In the 1960s, under the leadership of Odell T. Howard and Lalleon Narron, the church experienced several good revivals and began to promote youth ministry and participation, such as Bible Quiz and Teen Talent. A new Christian Education annexe was built in 1970.
In the 1970s and 1980s, under the leadership of Vernon K. Clark and T. Elwood Long, Shiloh began to focus on outreach, including a global missions commitment program. nursing home ministry and radio ministry. Facility enhancements included a fellowship building by 1972 (now the Royal Rangers outpost), a new parsonage in 1979, a new fellowship hall in 1981 and sanctuary renovation in 1985.
In the 1990s, under the leadership of Ralph W. Jernigan and Ralph S. Leggett, Shiloh added a youth minister to its staff, paved its parking area, and dedicated a Family Life Center in 1999.
Since 2000, under the leadership of David Wood and T. Elwood Long, Shiloh has continued its upreach and outreach, organizing CARE Team Ministry in 2001, Primetime’s Seniors Ministry in 2003, Praise Team Ministry in 2004, and Food Ministry in 2009. The church built Pammie’s Playground for children in 2006, a prayer garden in 2013 and renewed its sanctuary in 2015.
Since 1915, over 500 have been part of Shiloh in membership and over 1500 have attended its Sunday School. Over 1800 experiences with God have been reported, whether in salvation, sanctification, baptism in the Holy Spirit, or water baptism.

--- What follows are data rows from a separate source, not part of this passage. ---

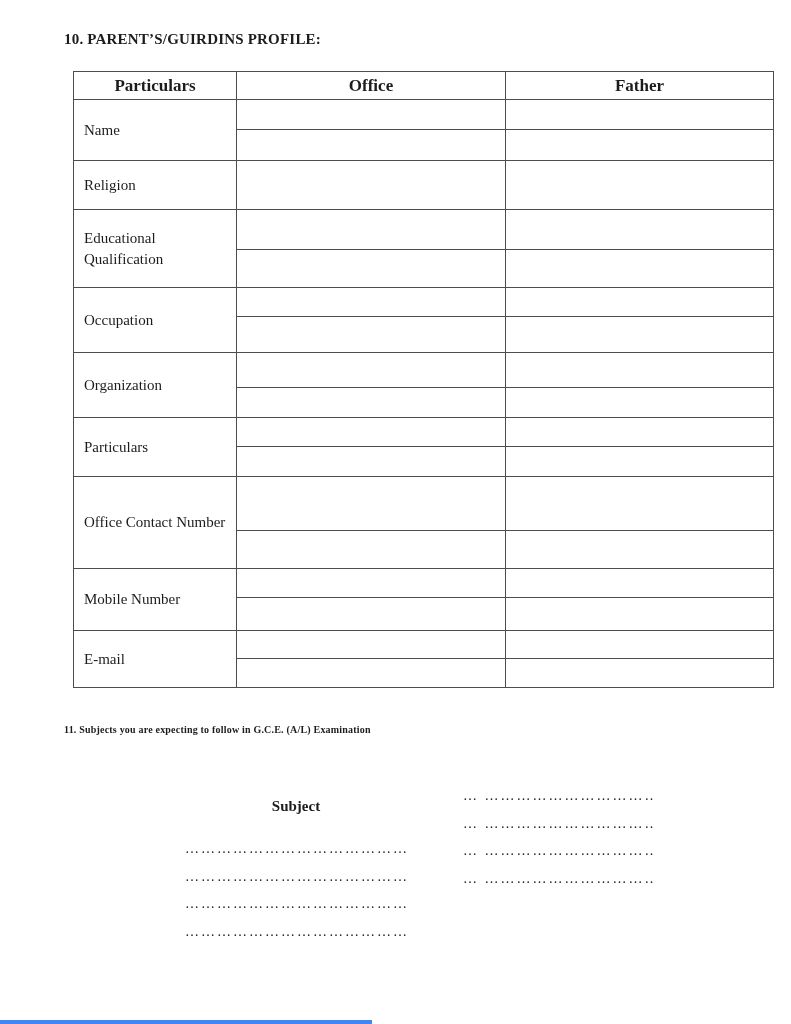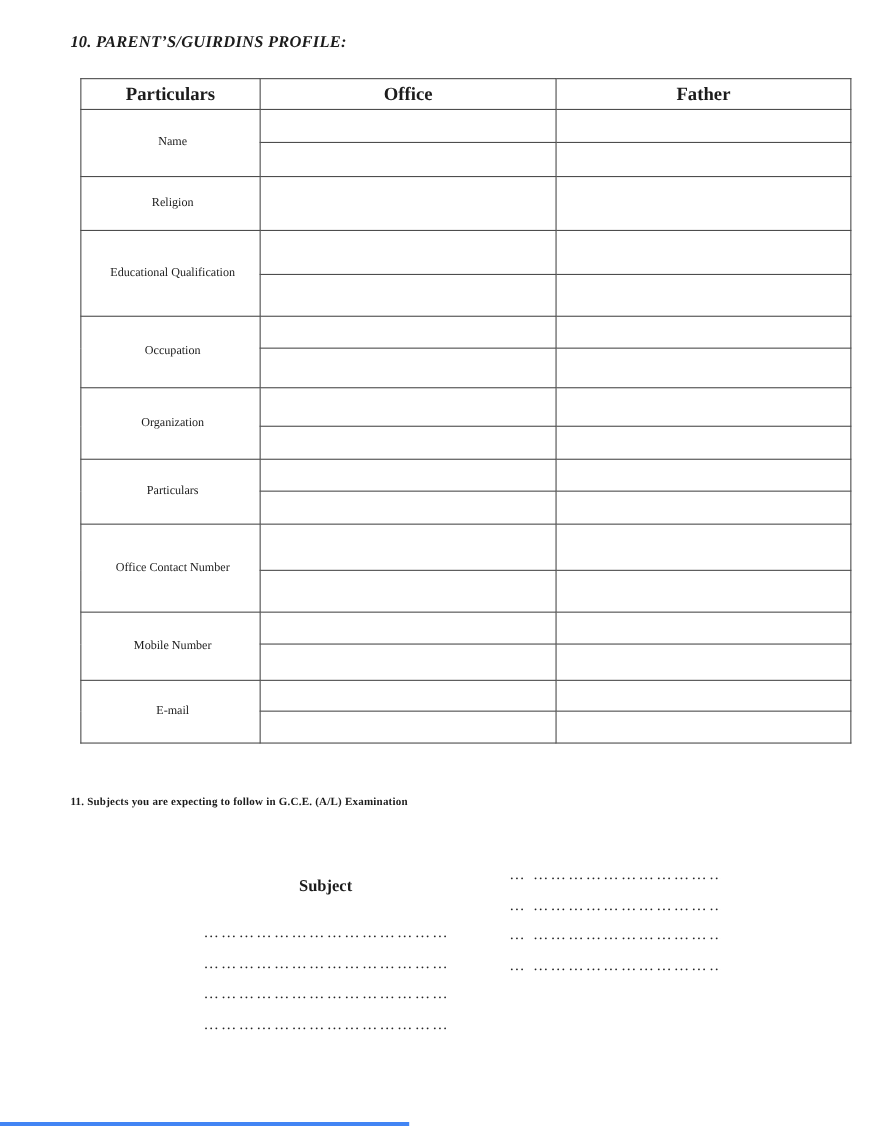"10. PARENT’S/GUIRDINS PROFILE:" .s10-title { font-style: italic -> none }
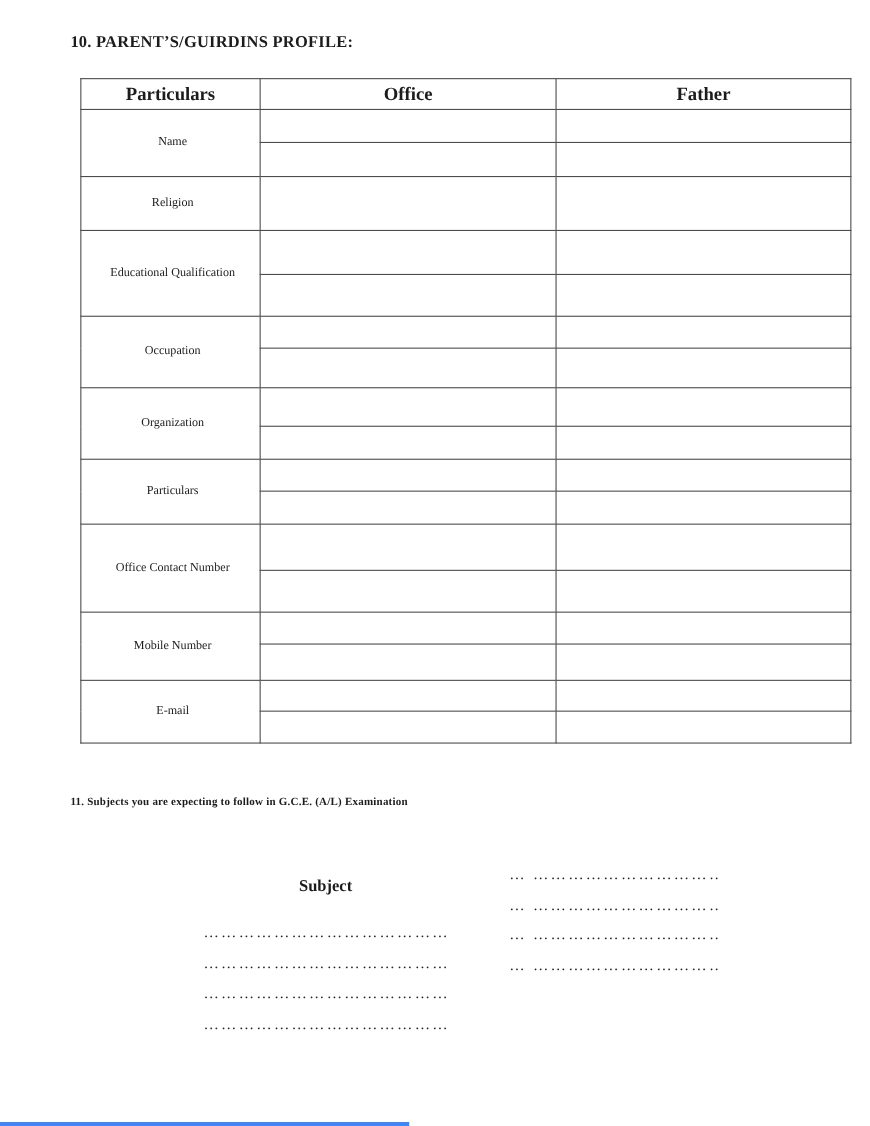"Name" .ptable td.lbl { font-size: 11px -> 15px; text-align: center -> left }
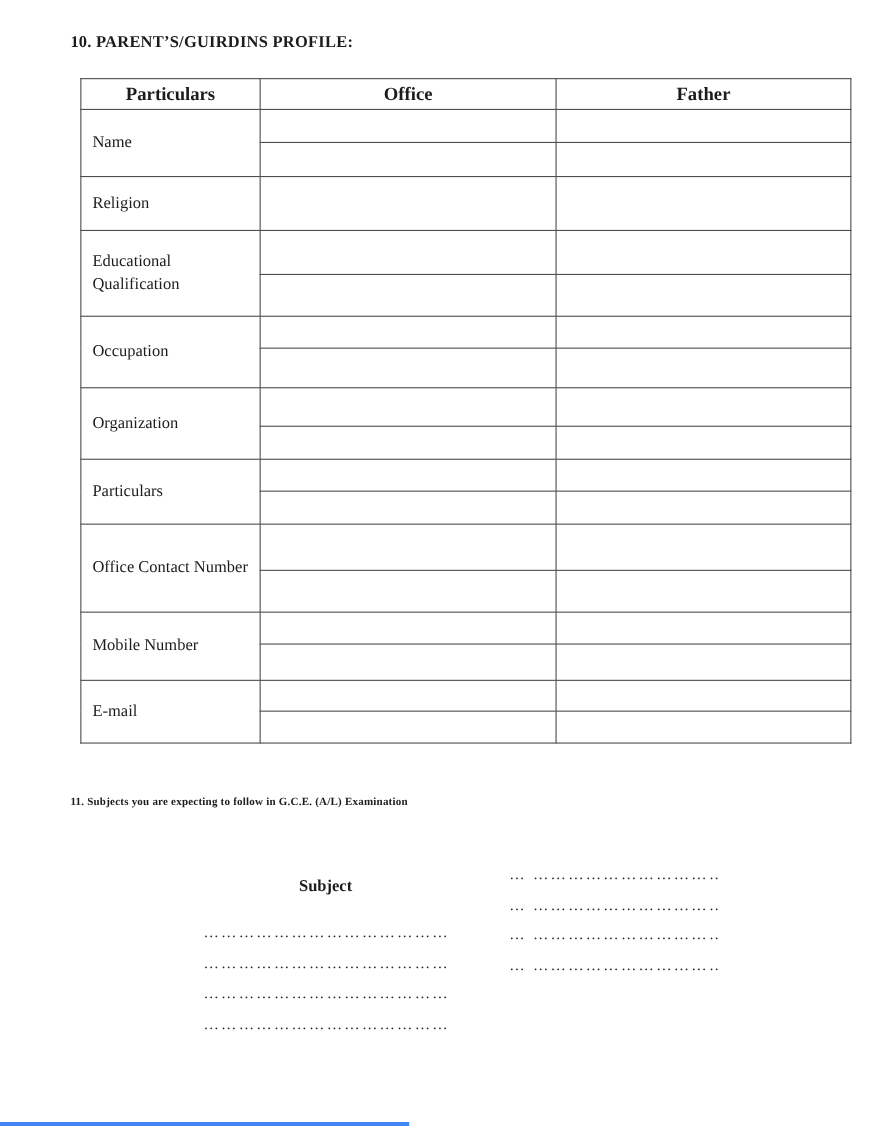"Office Contact Number" tr { height: 42px -> 54px }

The purpose of the Shiloh Church for the last century has been to magnify Jesus Christ through preaching, teaching, singing, praising, giving, serving, loving, and pointing others to Him! And only the Lord has recorded the total number of those impacted, both locally and globally, by the prayers, offerings, ministries, and love of the Shiloh people through the years.